The soul thus subsisting as a medium between natures impartible and such as are divided about bodies, it produces and constitutes the latter of these; but establishes in itself the prior causes from which it proceeds. Hence it previously receives, after the manner of an exemplar, the natures to which it is prior as their cause; but it possesses through participation, and as the blossoms of first natures, the causes of its subsistence. Hence it contains in its essence immaterial forms of things material, incorporeal of such as are corporeal, and extended of such as are distinguished by interval. But it contains intelligibles after the manner of an image, and receives partibly their impartible forms, such as are uniform variously, and such as are immovable, according to a self-motive condition. Soul therefore is all things, and is elegantly said by Olympiodorus to be an omniform statue ([Greek: pammorphon agalma]): for it contains such things as are first through participation, but such as are posterior to its nature, after the manner of an exemplar.

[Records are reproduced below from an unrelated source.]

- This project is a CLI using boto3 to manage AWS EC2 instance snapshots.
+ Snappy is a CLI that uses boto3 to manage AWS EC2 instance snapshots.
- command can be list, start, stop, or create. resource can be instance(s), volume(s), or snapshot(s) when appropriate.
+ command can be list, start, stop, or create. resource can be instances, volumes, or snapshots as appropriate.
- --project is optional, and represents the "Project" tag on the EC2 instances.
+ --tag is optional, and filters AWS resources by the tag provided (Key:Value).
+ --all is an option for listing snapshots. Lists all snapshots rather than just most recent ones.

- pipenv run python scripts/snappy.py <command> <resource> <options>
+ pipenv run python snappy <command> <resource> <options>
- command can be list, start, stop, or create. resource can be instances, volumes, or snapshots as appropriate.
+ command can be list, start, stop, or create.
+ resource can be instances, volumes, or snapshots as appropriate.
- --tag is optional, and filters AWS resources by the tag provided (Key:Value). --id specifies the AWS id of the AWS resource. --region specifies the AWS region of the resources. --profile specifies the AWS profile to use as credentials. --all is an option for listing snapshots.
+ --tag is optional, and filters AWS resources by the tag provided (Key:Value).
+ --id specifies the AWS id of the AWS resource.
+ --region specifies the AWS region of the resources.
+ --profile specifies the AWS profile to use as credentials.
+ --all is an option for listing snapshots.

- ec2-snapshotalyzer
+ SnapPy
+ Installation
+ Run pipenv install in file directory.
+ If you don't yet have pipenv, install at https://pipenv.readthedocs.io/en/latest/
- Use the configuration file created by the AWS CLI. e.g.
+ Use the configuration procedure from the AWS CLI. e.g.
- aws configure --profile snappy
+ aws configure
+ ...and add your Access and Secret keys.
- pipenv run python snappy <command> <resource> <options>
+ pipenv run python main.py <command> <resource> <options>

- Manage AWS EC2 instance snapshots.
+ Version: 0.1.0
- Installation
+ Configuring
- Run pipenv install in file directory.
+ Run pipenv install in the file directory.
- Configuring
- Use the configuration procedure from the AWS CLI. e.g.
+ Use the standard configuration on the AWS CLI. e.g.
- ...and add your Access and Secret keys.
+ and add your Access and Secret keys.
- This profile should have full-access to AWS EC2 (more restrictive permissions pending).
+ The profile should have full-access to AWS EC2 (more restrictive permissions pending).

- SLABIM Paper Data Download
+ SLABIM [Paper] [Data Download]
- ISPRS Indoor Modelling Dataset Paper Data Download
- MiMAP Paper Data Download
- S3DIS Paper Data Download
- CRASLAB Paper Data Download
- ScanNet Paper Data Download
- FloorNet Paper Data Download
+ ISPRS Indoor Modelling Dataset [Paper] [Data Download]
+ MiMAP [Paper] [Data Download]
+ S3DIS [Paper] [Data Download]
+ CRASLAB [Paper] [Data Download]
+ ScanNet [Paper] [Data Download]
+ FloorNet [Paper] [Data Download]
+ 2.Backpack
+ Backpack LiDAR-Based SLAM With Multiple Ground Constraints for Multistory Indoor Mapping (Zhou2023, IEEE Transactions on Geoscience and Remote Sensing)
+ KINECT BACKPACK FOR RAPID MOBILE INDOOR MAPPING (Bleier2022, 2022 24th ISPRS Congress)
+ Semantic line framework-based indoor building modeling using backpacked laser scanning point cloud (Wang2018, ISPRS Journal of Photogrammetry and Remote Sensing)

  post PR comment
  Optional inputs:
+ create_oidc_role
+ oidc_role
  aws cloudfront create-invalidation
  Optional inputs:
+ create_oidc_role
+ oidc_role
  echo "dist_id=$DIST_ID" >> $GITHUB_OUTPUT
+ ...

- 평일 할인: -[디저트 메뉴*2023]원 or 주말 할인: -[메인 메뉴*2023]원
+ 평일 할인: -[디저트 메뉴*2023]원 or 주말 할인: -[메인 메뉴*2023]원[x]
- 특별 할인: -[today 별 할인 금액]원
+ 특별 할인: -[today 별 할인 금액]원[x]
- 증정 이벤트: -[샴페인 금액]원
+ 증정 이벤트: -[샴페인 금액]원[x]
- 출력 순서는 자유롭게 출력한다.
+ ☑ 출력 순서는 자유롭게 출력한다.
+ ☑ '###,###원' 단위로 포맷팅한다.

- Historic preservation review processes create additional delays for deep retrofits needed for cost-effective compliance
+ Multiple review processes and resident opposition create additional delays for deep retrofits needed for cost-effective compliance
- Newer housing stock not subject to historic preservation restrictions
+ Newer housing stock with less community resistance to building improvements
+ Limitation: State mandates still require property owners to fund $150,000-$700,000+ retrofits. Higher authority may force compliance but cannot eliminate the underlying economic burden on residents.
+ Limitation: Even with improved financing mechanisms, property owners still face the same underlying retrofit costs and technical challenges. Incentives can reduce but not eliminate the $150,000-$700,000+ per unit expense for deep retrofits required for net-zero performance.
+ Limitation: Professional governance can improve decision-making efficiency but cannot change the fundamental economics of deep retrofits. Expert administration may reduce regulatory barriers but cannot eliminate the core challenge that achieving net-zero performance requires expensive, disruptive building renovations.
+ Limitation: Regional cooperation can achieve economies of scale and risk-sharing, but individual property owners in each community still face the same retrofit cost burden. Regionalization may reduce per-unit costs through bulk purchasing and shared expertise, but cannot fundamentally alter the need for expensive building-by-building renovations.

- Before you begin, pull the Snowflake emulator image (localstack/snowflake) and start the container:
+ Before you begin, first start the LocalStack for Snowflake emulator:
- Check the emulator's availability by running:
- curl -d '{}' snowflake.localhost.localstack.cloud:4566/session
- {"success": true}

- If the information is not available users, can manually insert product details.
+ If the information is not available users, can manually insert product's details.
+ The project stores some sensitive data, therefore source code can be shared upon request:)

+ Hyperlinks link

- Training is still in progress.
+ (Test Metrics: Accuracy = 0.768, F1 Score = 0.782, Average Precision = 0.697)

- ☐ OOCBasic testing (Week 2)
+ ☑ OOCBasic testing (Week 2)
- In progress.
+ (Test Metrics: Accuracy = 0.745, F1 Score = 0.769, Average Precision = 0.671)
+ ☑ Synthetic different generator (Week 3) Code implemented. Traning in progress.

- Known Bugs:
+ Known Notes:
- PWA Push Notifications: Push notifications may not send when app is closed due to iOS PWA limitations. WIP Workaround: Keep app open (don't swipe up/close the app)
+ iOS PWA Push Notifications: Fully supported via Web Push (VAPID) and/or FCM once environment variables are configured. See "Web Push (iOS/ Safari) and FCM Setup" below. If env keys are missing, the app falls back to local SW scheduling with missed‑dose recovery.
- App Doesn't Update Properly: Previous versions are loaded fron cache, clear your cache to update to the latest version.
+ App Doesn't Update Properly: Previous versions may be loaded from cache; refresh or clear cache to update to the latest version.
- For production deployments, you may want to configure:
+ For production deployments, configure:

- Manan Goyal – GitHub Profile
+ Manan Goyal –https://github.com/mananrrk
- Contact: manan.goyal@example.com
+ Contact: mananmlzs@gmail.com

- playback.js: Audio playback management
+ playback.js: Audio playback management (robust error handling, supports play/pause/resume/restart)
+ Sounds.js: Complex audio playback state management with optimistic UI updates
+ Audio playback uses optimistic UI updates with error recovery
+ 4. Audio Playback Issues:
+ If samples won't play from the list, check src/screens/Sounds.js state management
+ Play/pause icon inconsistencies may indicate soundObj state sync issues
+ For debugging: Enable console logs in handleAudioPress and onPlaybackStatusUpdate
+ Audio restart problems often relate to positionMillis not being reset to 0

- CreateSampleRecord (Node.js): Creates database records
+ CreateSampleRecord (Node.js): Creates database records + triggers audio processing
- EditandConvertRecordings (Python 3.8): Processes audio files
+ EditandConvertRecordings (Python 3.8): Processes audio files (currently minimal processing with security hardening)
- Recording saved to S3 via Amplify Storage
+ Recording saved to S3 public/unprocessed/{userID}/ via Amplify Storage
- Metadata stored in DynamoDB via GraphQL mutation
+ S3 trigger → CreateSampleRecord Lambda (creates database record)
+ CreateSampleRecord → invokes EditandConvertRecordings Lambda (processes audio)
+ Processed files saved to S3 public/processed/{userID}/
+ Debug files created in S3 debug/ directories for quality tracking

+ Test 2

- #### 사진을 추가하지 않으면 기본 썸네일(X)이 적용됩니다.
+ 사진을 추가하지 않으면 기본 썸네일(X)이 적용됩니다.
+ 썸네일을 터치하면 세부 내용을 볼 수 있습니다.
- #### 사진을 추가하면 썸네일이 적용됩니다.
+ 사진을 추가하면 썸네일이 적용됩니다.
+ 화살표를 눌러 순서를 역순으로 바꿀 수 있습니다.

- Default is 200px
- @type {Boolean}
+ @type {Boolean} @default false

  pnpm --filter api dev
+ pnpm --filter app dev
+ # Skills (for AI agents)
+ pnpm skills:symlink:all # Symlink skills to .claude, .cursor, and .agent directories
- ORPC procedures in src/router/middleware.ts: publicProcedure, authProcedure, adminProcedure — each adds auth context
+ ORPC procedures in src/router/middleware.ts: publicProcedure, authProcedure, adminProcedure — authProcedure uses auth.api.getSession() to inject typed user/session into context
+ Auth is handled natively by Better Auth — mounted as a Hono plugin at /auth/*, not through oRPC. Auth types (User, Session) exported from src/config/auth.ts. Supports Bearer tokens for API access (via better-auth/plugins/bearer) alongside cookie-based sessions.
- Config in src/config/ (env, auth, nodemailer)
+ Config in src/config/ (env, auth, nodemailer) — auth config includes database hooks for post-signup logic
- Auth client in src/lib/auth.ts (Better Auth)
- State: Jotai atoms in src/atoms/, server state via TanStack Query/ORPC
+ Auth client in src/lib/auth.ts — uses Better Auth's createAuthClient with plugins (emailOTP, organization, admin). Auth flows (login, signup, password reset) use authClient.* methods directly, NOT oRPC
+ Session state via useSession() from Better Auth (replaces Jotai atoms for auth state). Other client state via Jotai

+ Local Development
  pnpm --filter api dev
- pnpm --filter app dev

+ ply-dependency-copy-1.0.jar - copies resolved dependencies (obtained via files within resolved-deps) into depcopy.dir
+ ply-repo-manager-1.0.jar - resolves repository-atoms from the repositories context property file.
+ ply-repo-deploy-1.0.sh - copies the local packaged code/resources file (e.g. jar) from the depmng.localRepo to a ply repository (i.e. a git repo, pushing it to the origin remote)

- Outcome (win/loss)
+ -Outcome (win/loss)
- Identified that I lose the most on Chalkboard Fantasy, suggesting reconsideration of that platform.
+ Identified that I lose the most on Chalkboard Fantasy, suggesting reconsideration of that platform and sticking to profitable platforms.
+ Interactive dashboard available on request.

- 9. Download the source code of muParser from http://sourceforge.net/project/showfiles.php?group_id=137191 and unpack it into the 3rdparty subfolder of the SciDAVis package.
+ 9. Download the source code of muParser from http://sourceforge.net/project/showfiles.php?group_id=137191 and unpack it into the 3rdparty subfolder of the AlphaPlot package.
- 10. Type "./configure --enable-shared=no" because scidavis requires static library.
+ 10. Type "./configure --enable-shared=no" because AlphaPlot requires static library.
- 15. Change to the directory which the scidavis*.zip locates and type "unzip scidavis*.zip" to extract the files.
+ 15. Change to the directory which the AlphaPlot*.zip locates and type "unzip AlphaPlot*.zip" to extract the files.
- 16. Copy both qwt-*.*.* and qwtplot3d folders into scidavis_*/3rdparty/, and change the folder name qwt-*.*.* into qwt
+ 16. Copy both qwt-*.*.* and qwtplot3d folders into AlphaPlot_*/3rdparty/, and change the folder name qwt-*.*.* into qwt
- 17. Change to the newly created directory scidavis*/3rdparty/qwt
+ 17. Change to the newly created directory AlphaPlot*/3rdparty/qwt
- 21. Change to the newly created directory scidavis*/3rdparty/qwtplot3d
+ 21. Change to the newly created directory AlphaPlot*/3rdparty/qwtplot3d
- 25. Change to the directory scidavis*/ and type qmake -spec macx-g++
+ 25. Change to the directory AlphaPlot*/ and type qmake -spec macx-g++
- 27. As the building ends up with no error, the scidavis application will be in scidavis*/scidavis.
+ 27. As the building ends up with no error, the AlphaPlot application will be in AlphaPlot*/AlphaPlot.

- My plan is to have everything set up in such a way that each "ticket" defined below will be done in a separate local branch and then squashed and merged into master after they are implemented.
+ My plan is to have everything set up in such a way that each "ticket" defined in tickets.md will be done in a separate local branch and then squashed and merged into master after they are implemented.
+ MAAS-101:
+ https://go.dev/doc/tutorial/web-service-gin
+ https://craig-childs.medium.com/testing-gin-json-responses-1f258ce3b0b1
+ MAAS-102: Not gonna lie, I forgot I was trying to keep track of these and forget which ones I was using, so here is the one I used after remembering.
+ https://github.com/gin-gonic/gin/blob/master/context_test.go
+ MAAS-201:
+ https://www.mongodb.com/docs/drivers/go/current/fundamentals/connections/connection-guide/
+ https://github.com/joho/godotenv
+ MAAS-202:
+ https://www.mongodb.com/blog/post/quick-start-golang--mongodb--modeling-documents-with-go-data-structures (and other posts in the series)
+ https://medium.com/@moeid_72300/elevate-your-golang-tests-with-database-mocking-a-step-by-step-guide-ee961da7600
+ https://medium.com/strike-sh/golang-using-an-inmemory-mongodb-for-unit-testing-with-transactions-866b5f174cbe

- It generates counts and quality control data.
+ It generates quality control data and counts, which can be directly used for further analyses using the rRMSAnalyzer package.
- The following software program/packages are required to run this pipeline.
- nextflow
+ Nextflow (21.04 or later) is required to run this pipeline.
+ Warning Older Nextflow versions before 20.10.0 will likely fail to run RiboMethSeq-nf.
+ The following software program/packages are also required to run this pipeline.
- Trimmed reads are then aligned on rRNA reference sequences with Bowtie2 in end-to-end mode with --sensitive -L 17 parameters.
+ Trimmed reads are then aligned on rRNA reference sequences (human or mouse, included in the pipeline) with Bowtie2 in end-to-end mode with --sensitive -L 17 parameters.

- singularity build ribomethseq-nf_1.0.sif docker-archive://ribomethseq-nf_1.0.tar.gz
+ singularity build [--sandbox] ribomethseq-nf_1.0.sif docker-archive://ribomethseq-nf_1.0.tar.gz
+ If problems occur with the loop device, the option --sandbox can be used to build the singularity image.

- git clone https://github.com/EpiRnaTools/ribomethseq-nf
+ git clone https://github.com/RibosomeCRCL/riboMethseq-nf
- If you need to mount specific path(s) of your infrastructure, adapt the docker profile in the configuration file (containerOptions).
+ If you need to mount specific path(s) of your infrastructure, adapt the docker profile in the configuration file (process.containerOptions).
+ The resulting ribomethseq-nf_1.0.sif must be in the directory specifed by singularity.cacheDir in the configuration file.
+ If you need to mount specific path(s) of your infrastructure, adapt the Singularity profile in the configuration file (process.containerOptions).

As, too, it is always moved; and this always is not eternal, but temporal, for that which is properly eternal, and such is intellect, is perfectly stable, and has no transitive energies, hence it is necessary that its motions should be periodic. For motion is a certain mutation from some things into others. And beings are terminated by multitudes and magnitudes. These therefore being terminated, there can neither be an infinite mutation, according to a right line, nor can that which is always moved proceed according to a finished progression. Hence that which is always moved will proceed from the same to the same; and will thus form a periodic motion. Hence, too, the human, and this also is true of every mundane soul, uses periods and restitutions of its proper life. For, in consequence of being measured by time, it energizes transitively, and possesses a proper motion. But every thing which is moved perpetually and participates of time, revolves periodically and proceeds from the same to the same. And hence the soul, from possessing motion, and energizing according to time, will both possess periods of motion and restitutions to its pristine state.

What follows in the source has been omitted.